Let $A \in \R^{n \times n}$ be invertible and $b \in \R^n$. An iterative method for solving $Ax = b$ generates a sequence of iterates $(x^{(k)})_{k=1}^\infty$ approximating the exact solution $x^*$, given an initial guess $x^{(0)}$. We can express this as $x^{(k+1)} := \phi_{k+1}(x^{(0)}, \dots, x^{(k)}; A, b)$ for some functions $\phi_k$; if these functions are eventually independent of $k$, the method is said to be stationary.

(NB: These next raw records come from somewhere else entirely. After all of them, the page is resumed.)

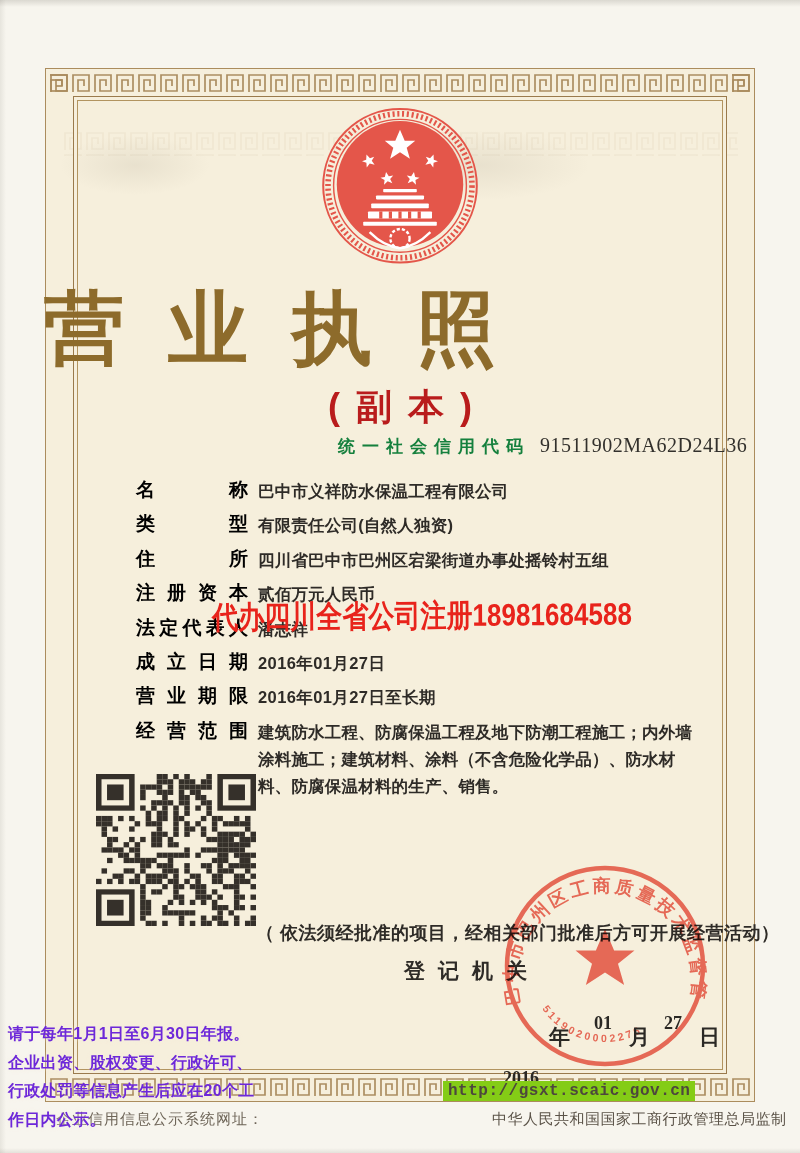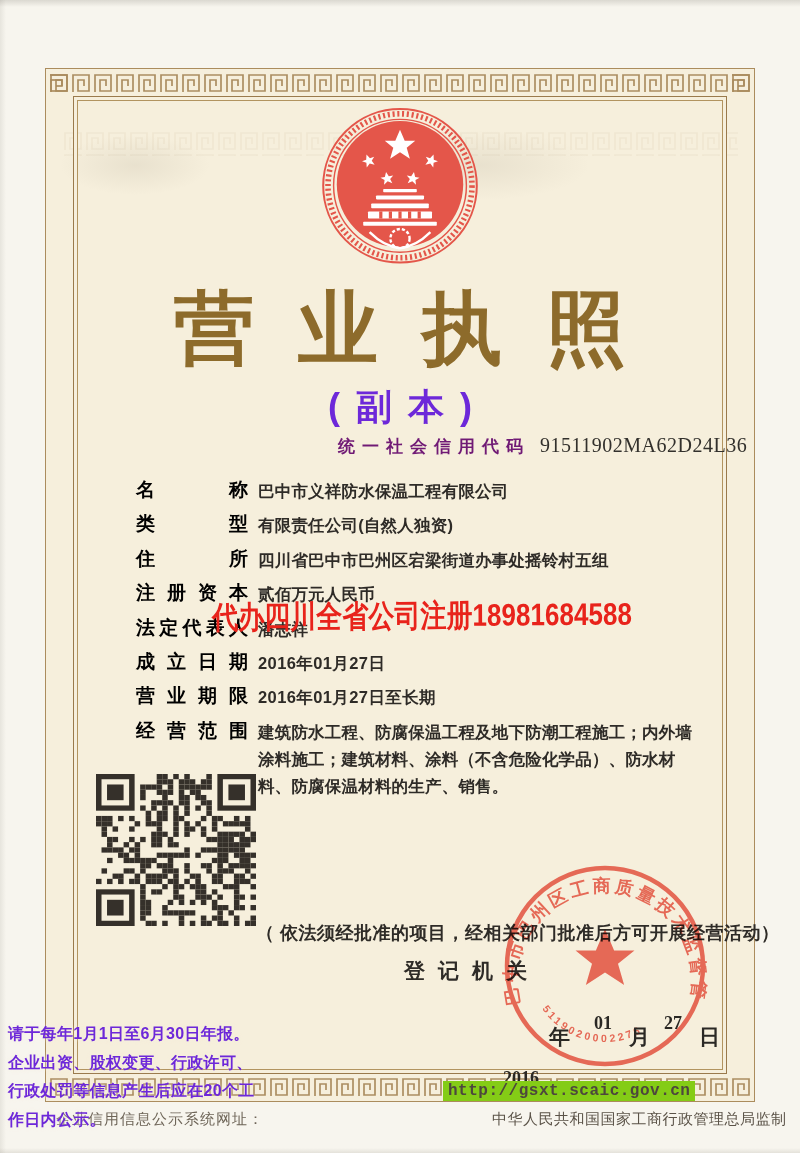--- a/index.html
+++ b/index.html
@@ -31,26 +31,26 @@
   .frame-inner{position:absolute;left:73px;top:96px;width:652px;height:976px;
     border:1px solid #9a7a4c;
     box-shadow: inset 0 0 0 3px #f6efdc, inset 0 0 0 4px #b2945f;
     z-index:2;}
   .ghost-band{position:absolute;left:62px;top:130px;width:676px;height:26px;opacity:.07;z-index:1;}
   .ghost-blob{position:absolute;z-index:1;border-radius:50%;
     background:radial-gradient(closest-side, rgba(150,140,120,.14), rgba(0,0,0,0));}
 
   
   .emblem{position:absolute;left:320px;top:104px;width:160px;height:170px;z-index:3;}
-  .title{position:absolute;left:0;top:276px;width:800px;text-align:center;z-index:3;
+  .title{position:absolute;left:0;top:276px;width:800px;z-index:3;
     font-size:80px;font-weight:bold;color:#8d6b2b;letter-spacing:44px;padding-left:44px;box-sizing:border-box;}
   .subtitle{position:absolute;left:0;top:383px;width:800px;text-align:center;z-index:3;
-    font-size:36px;font-weight:600;color:#6d28d9;letter-spacing:16px;padding-left:16px;box-sizing:border-box;}
+    font-size:36px;font-weight:600;color:#b91c1c;letter-spacing:16px;padding-left:16px;box-sizing:border-box;}
   .codeline{position:absolute;left:338px;top:434px;z-index:3;display:flex;align-items:baseline;}
-  .codeline .lbl{font-size:17px;font-weight:bold;color:#701a75;letter-spacing:7px;}
+  .codeline .lbl{font-size:17px;font-weight:bold;color:#15803d;letter-spacing:7px;}
   .codeline .val{font-size:20px;font-family:"Liberation Serif", serif;color:#32302c;margin-left:10px;letter-spacing:.5px;}
 
   
   .fields{position:absolute;left:136px;top:478px;width:572px;z-index:3;}
   .frow{display:flex;align-items:flex-start;min-height:34.4px;}
   .frow .flabel{width:112px;flex:none;font-size:19px;font-weight:bold;color:#000000;
     text-align:justify;text-align-last:justify;line-height:24px;}
   .frow .fvalue{margin-left:10px;width:452px;font-size:16.5px;font-weight:600;color:#2e2b27;
     line-height:27px;letter-spacing:.2px;}
   .frow.dates .fvalue{font-weight:bold;letter-spacing:.4px;}

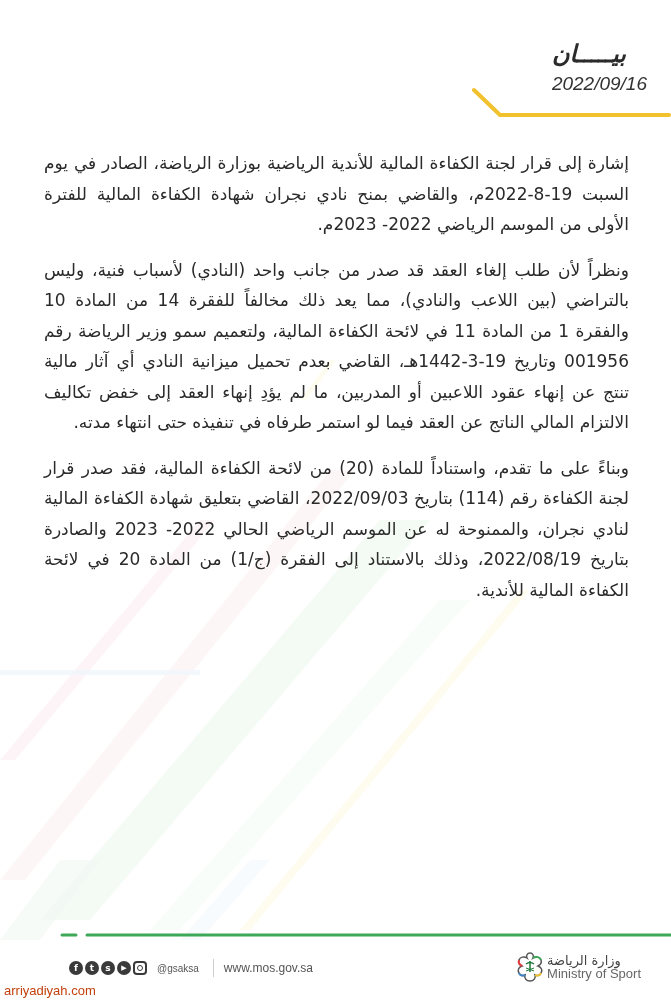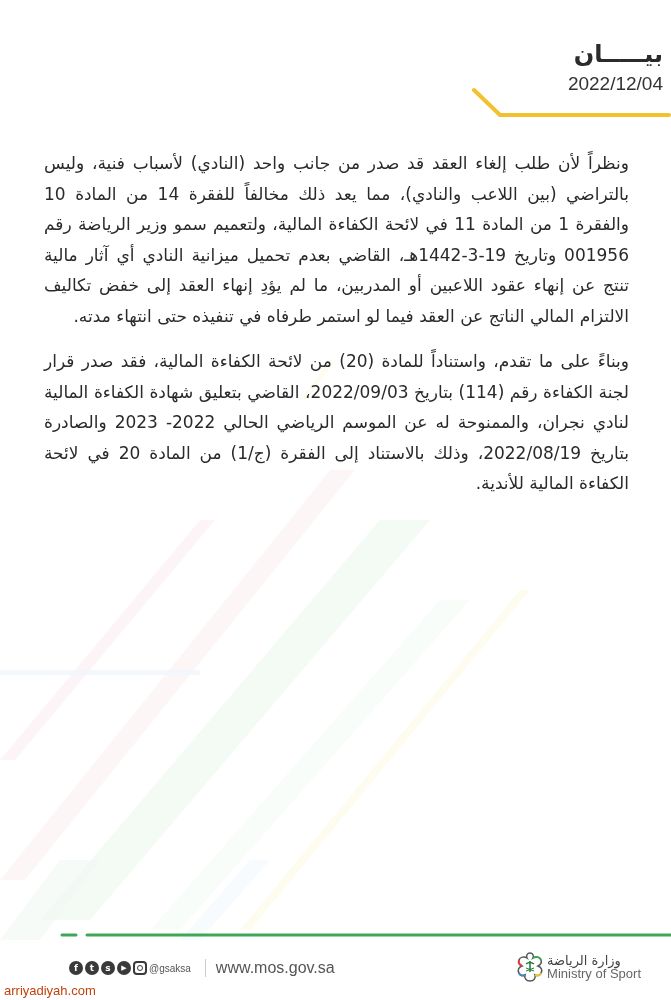--- a/index.html
+++ b/index.html
@@ -17,24 +17,25 @@
     }
     .bg-stripes {
       position: absolute;
       left: 0; top: 0;
       width: 671px; height: 1000px;
       pointer-events: none;
       z-index: 0;
     }
     .header {
       position: absolute;
-      right: 8px;
+      right: 24px;
       top: 40px;
-      text-align: right;
+      text-align: left;
       z-index: 2;
+      font-style: italic;
     }
     .title {
       font-size: 24px;
       font-weight: bold;
       color: #2b2b2b;
       direction: rtl;
       letter-spacing: 1px;
       line-height: 28px;
     }
     .date {
@@ -109,30 +110,31 @@
       position: absolute;
       left: 2px; top: 2px;
       width: 4px; height: 4px;
       border: 1.5px solid #3a3a3a;
       border-radius: 50%;
     }
     .handle {
       font-family: "Liberation Sans", sans-serif;
       font-size: 10px;
       color: #555;
+      margin-left: 8px;
     }
     .divider {
       width: 1px;
       height: 18px;
       background: #ccc;
       margin: 0 8px 0 12px;
     }
     .website {
       font-family: "Liberation Sans", sans-serif;
-      font-size: 16px;
+      font-size: 12px;
       color: #555;
     }
     .ministry {
       position: absolute;
       right: 30px;
       top: 0;
       display: flex;
       align-items: center;
     }
     .ministry-text {
@@ -176,24 +178,25 @@
     <polygon points="180,940 250,860 270,860 200,940" fill="#e8f0fa" opacity="0.6"></polygon>
   </g>
 </svg>
 
 <svg class="accent-line" width="671" height="130" viewBox="0 0 671 130">
   <polyline points="474,90 500,115 669,115" fill="none" stroke="#f2c12e" stroke-width="4" stroke-linecap="round" stroke-linejoin="round"></polyline>
 </svg>
 
 <div class="header">
   <div class="title">بيـــــان</div>
-  <div class="date">2022/12/04</div>
+  <div class="date">2022/09/16</div>
 </div>
 
 <div class="content">
+  <p>إشارة إلى قرار لجنة الكفاءة المالية للأندية الرياضية بوزارة الرياضة، الصادر في يوم السبت 19-8-2022م، والقاضي بمنح نادي نجران شهادة الكفاءة المالية للفترة الأولى من الموسم الرياضي 2022- 2023م.</p>
   <p>ونظراً لأن طلب إلغاء العقد قد صدر من جانب واحد (النادي) لأسباب فنية، وليس بالتراضي (بين اللاعب والنادي)، مما يعد ذلك مخالفاً للفقرة 14 من المادة 10 والفقرة 1 من المادة 11 في لائحة الكفاءة المالية، ولتعميم سمو وزير الرياضة رقم 001956 وتاريخ 19-3-1442هـ، القاضي بعدم تحميل ميزانية النادي أي آثار مالية تنتج عن إنهاء عقود اللاعبين أو المدربين، ما لم يؤدِ إنهاء العقد إلى خفض تكاليف الالتزام المالي الناتج عن العقد فيما لو استمر طرفاه في تنفيذه حتى انتهاء مدته.</p>
   <p>وبناءً على ما تقدم، واستناداً للمادة (20) من لائحة الكفاءة المالية، فقد صدر قرار لجنة الكفاءة رقم (114) بتاريخ 2022/09/03، القاضي بتعليق شهادة الكفاءة المالية لنادي نجران، والممنوحة له عن الموسم الرياضي الحالي 2022- 2023 والصادرة بتاريخ 2022/08/19، وذلك بالاستناد إلى الفقرة (ج/1) من المادة 20 في لائحة الكفاءة المالية للأندية.</p>
 </div>
 
 <svg class="footer-lines" width="671" height="1000" viewBox="0 0 671 1000">
   <line x1="62" y1="935" x2="76" y2="935" stroke="#3da858" stroke-width="3" stroke-linecap="round"></line>
   <line x1="87" y1="935" x2="671" y2="935" stroke="#3da858" stroke-width="3" stroke-linecap="round"></line>
 </svg>
 
 <div class="footer">

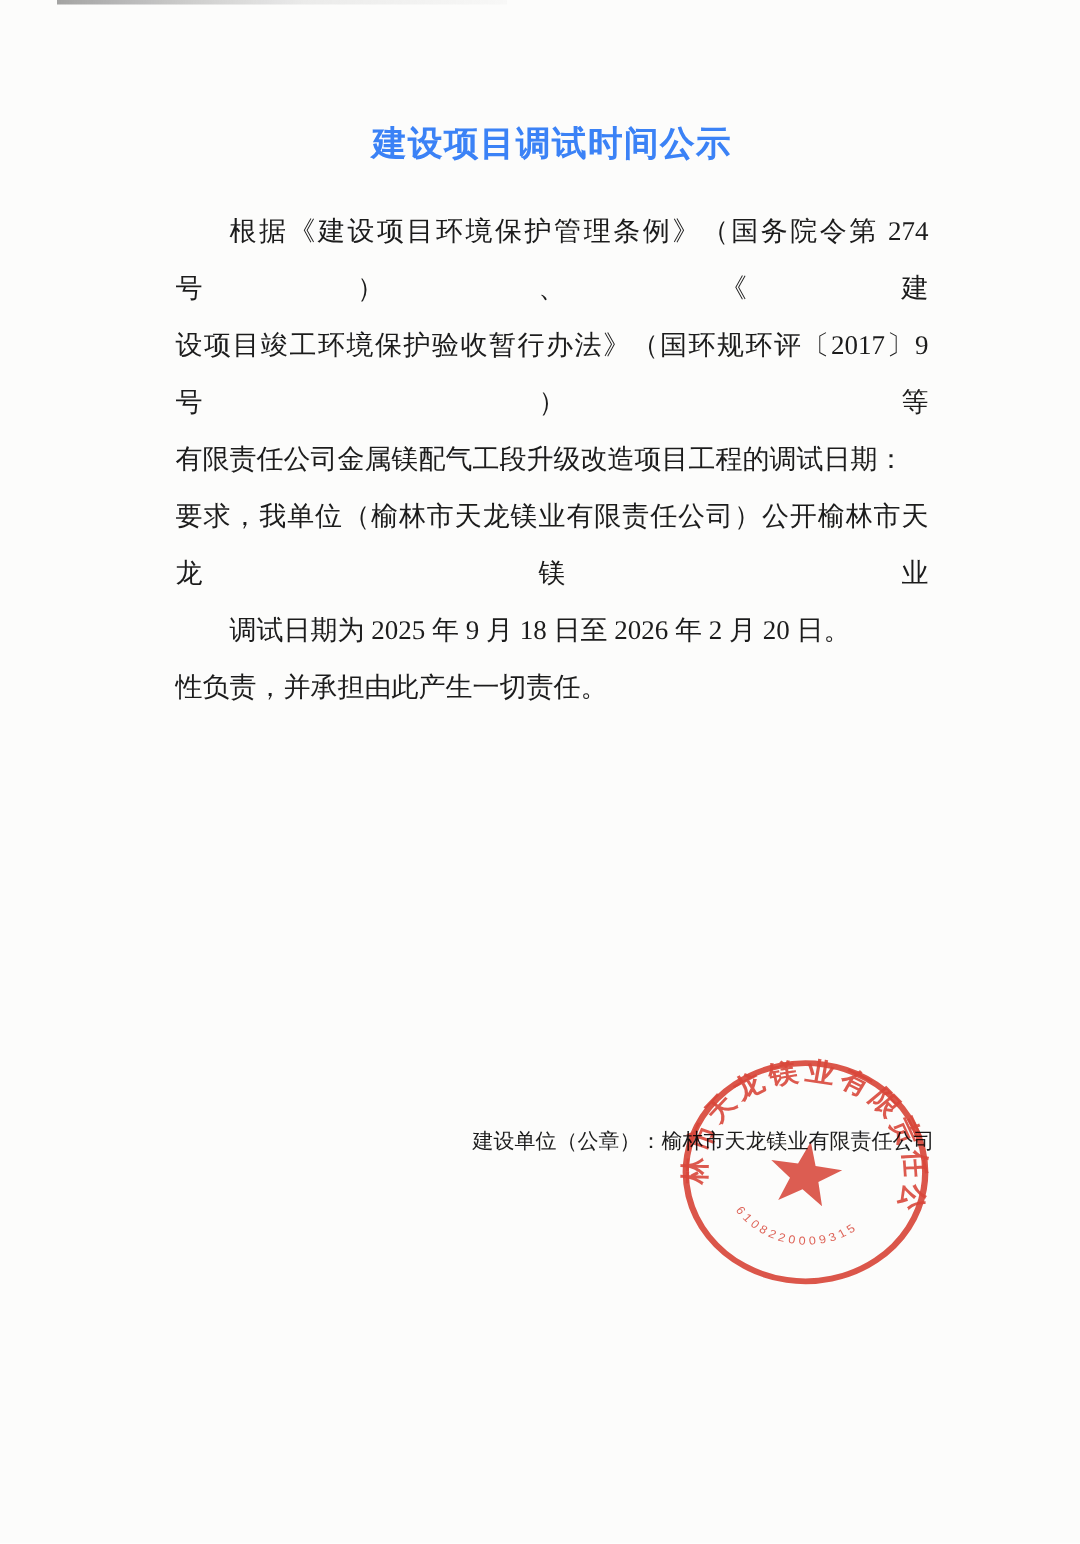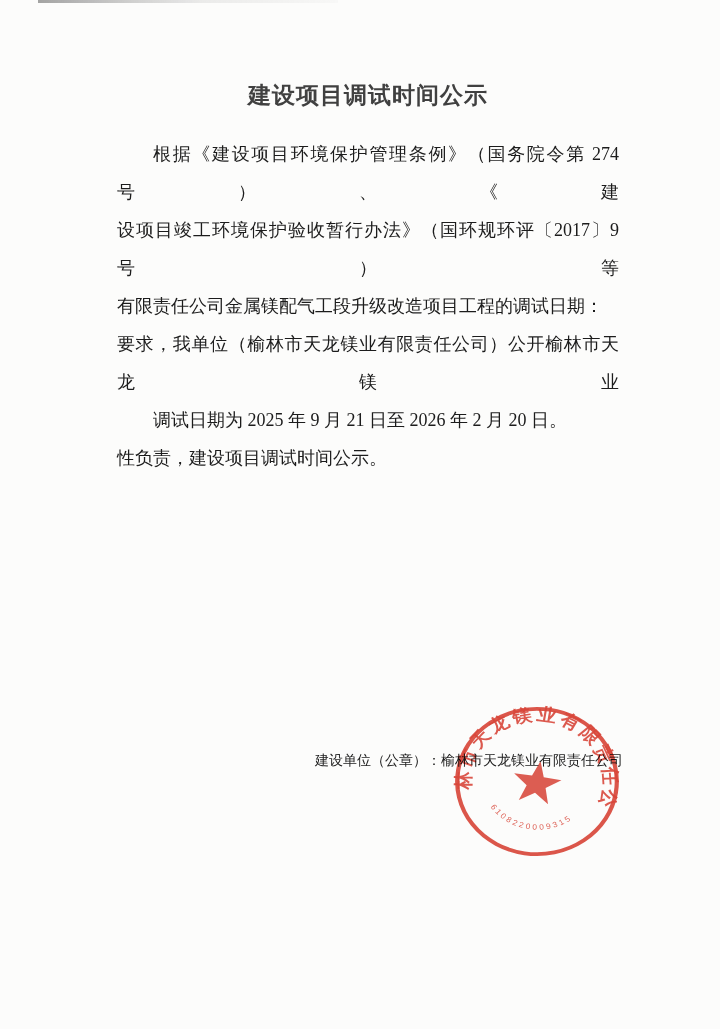--- a/index.html
+++ b/index.html
@@ -25,21 +25,21 @@
   }
   .title {
     position: absolute;
     left: 117px; top: 80px; width: 502px;
     margin: 0;
     text-align: center;
     font-family: "Liberation Sans", "DejaVu Sans", sans-serif;
     font-weight: bold;
     font-size: 23px;
     letter-spacing: 1px;
-    color: #404040;
+    color: #3b82f6;
   }
   .body-text {
     position: absolute;
     left: 117px; top: 135px; width: 502px;
     font-size: 18px;
     line-height: 38px;
   }
   .line { text-align: justify; text-align-last: justify; }
   .line.last { text-align-last: left; }
   .line.first { text-indent: 2em; }
@@ -73,22 +73,22 @@
 
   <div class="scan-smudge"></div>
 
   <h1 class="title">建设项目调试时间公示</h1>
 
   <div class="body-text">
       <div class="line first">根据《建设项目环境保护管理条例》（国务院令第 274 号）、《建</div>
       <div class="line">设项目竣工环境保护验收暂行办法》（国环规环评〔2017〕9 号）等</div>
       <div class="line last">有限责任公司金属镁配气工段升级改造项目工程的调试日期：</div>
       <div class="line">要求，我单位（榆林市天龙镁业有限责任公司）公开榆林市天龙镁业</div>
-      <div class="line first last">调试日期为 2025 年 9 月 21 日至 2026 年 2 月 20 日。</div>
-      <div class="line last">性负责，建设项目调试时间公示。</div>
+      <div class="line first last">调试日期为 2025 年 9 月 18 日至 2026 年 2 月 20 日。</div>
+      <div class="line last">性负责，并承担由此产生一切责任。</div>
     </div>
 
   <div class="sig-unit">建设单位（公章）：榆林市天龙镁业有限责任公司</div>
 
   <div class="stamp">
     <svg viewBox="0 0 200 200" preserveAspectRatio="none" aria-hidden="true">
       <defs>
         <path id="arcTop" d="M 28,135 A 80,80 0 1 1 172,135" fill="none"></path>
         <path id="arcBottom" d="M 40,127 A 68,68 0 0 0 160,127" fill="none"></path>
       </defs>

We will consider stationary iterative methods of the form $x^{(k+1)} := G x^{(k)} + f$, called (first-degree) linear stationary iterative methods. Such methods are typically derived from a splitting $A = M - N$, where $M$ is an invertible matrix that “approximates” $A$ but is easier to solve linear systems with. Specifically, since $Mx^* = Nx^* + b$, we take $G := M^{-1} N = I - M^{-1} A$ and $f = M^{-1} b$ so that the exact solution is a fixed point of the iteration. Equivalently, we can view $x^{(k+1)} = x^{(k)} + M^{-1} (b - Ax^{(k)})$ as a correction of $x^{(k)}$ based on the residual $r^{(k)} := b - Ax^{(k)}$. We also note that the error $e^{(k)} := x^* - x^{(k)}$ satisfies $e^{(k+1)} = Ge^{(k)}$, so the convergence of a splitting method depends on the properties of its iteration matrix $G$.
Splitting methods
Let $L$, $D$, and $U$ denote the strictly lower, diagonal, and strictly upper triangular parts of $A$. The splittings for some basic linear stationary iterative methods are as follows.
Method | $M$ |
---|---|
Jacobi | $D$ |
$\omega$-Jacobi ( $\omega \neq 0$) | $\frac{1}{\omega} D$ |
Gauss–Seidel | $L + D$ |
$\omega$-Gauss–Seidel/successive overrelaxation (SOR) ( $\omega \neq 0$) | $L + \frac{1}{\omega} D$ |
Symmetric successive overrelaxation (SSOR) ( $\omega \neq 0, 2$) | $\frac{\omega}{2-\omega}(L + \frac{1}{\omega} D) D^{-1} (U + \frac{1}{\omega} D)$ |
Richardson ( $\alpha \neq 0$) | $\frac{1}{\alpha} I$ |
The parameter $\omega$ is known as the relaxation/damping parameter and arises from taking $x^{(k+1)} = (1-\omega) x^{(k)} + \omega \hat{x}^{(k+1)}$, where $\hat{x}^{(k+1)}$ denotes the result of applying the corresponding nonparametrized ( $\omega = 1$) method to $x^{(k)}$. If $\omega < 1$, the method is said to be underrelaxed/underdamped; if $\omega > 1$, it is said to be overrelaxed/overdamped.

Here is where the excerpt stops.